API Scopes Configuration

Configure custom API scopes

Custom API scopes allow you to define API-level client access to your application’s instance-related APIs.

Available from v8.9.0-preview.0
Scope configuration is not yet enforced in Storage APIs. This will come in a future release and the documentation will be updated. We will notify on Slack when this is available.

Overview

While XACML enables granular access control to the actual underlying resource (instances), the API scope authorization implements simple authorization of clients for instance-related APIs in your app (it takes effect before XACML authorization).

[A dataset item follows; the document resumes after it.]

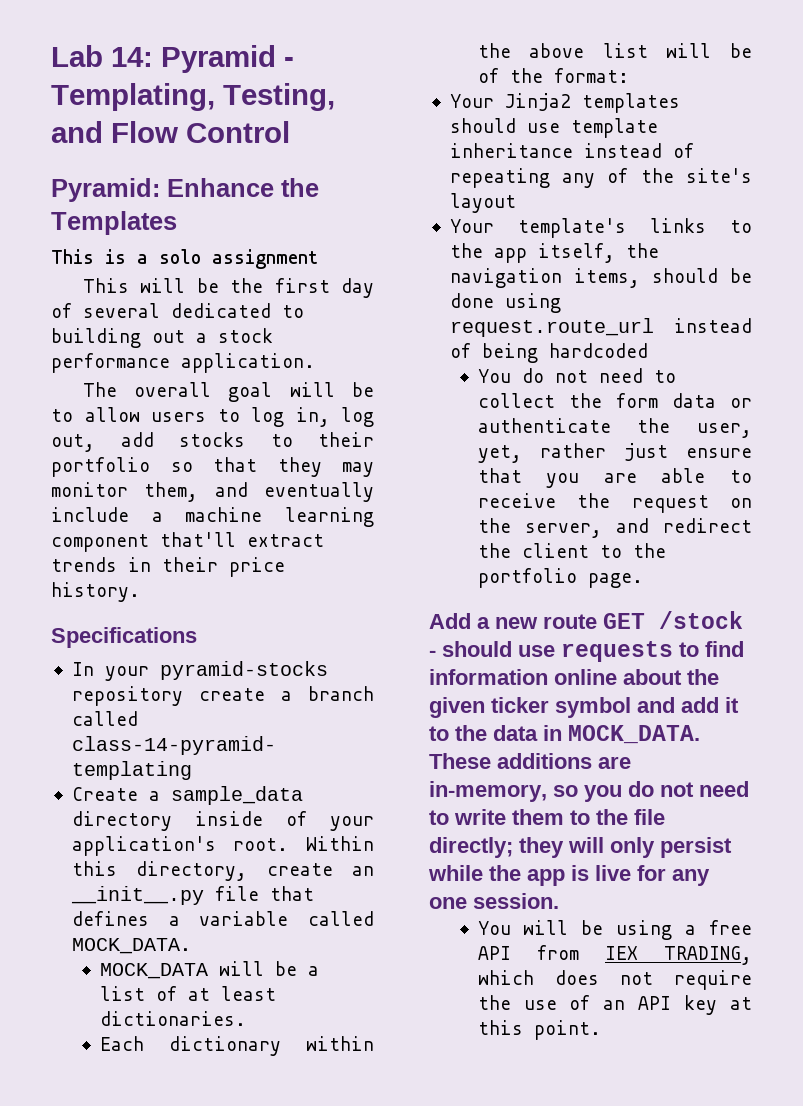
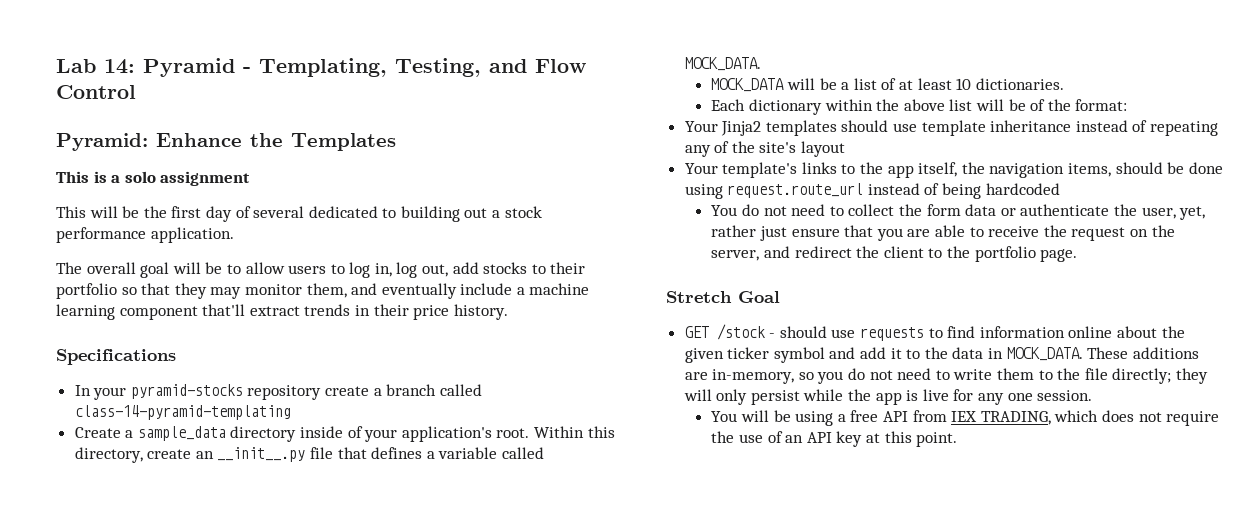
(276, 993) none -> [956,78,972,90] 10
[429,613,597,629] Add a new route -> [666,291,780,303] Stretch Goal //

There are built in scopes for users and service owners:

  • altinn:instances.read and altinn:instances.write for users (and systemusers)
  • altinn:serviceowner/instances.read and altinn:serviceowner/instances.write for service owners

These are “global”, in the sense that they give a client access to the app APIs for all Altinn apps. We support custom configuration to enable apps to have app-specific scopes, so that a given client can retrieve access tokens which have scopes that are specific to one or more apps.

Configuration

App-specific API scopes are configured in the applicationmetadata.json file located in App/config/ within your application repository.

Example

Here is an example configuration using a similar scope structure but with a custom ID-porten scope prefix and using the [app] placeholer support (it will be substituted with the app name during runtime).

{
  "apiScopes": {
    "users": {
      "read": "<ID-porten prefix>:[app].instances.read",
      "write": "<ID-porten prefix>:[app].instances.write",
      "errorMessageTextResourceKey": "authorization.scopes.insufficient"
    },
    "serviceOwners": {
      "read": "<ID-porten prefix>:[app]/serviceowner/instances.read",
      "write": "<ID-porten prefix>:[app]/serviceowner/instances.write",
      "errorMessageTextResourceKey": "authorization.scopes.insufficient"
    },
    "errorMessageTextResourceKey": "authorization.scopes.insufficient"
  }
}

The errorMessageTextResourceKey specified above are the default values. They can be overridden at both levels, and the inner keys have precedence if set (they are optional). The value resolved through the text resources are put into the details property in the ProblemDetails 403 response when scope authorization doesn’t succeed.

Configuration Properties

PropertyDescription
usersDefines API scopes for regular users
serviceOwnersDefines API scopes for service owner clients
readScope required for read operations
writeScope required for write operations
errorMessageTextResourceKeyCustom error message key (optional)

API response

When scope authorization fails, the app returns a 403 respons with ProblemDetails format:

{
    "title": "Forbidden",
    "status": 403,
    "detail": "Insufficient scope",
    "instance": "<request-path>"
}

The detail property of the response is overridden through errorMessageTextResourceKey configuration.

Debugging

The app computes and caches required scopes per API endpoint during startup of the application. If you want to see the results of this you can enable Debug logs in your appsettings JSON file and rerun the application. Then it will log a list of endpoints and required scopes per user/serviceowner. These logs come from ScopeAuthorizationService in library code.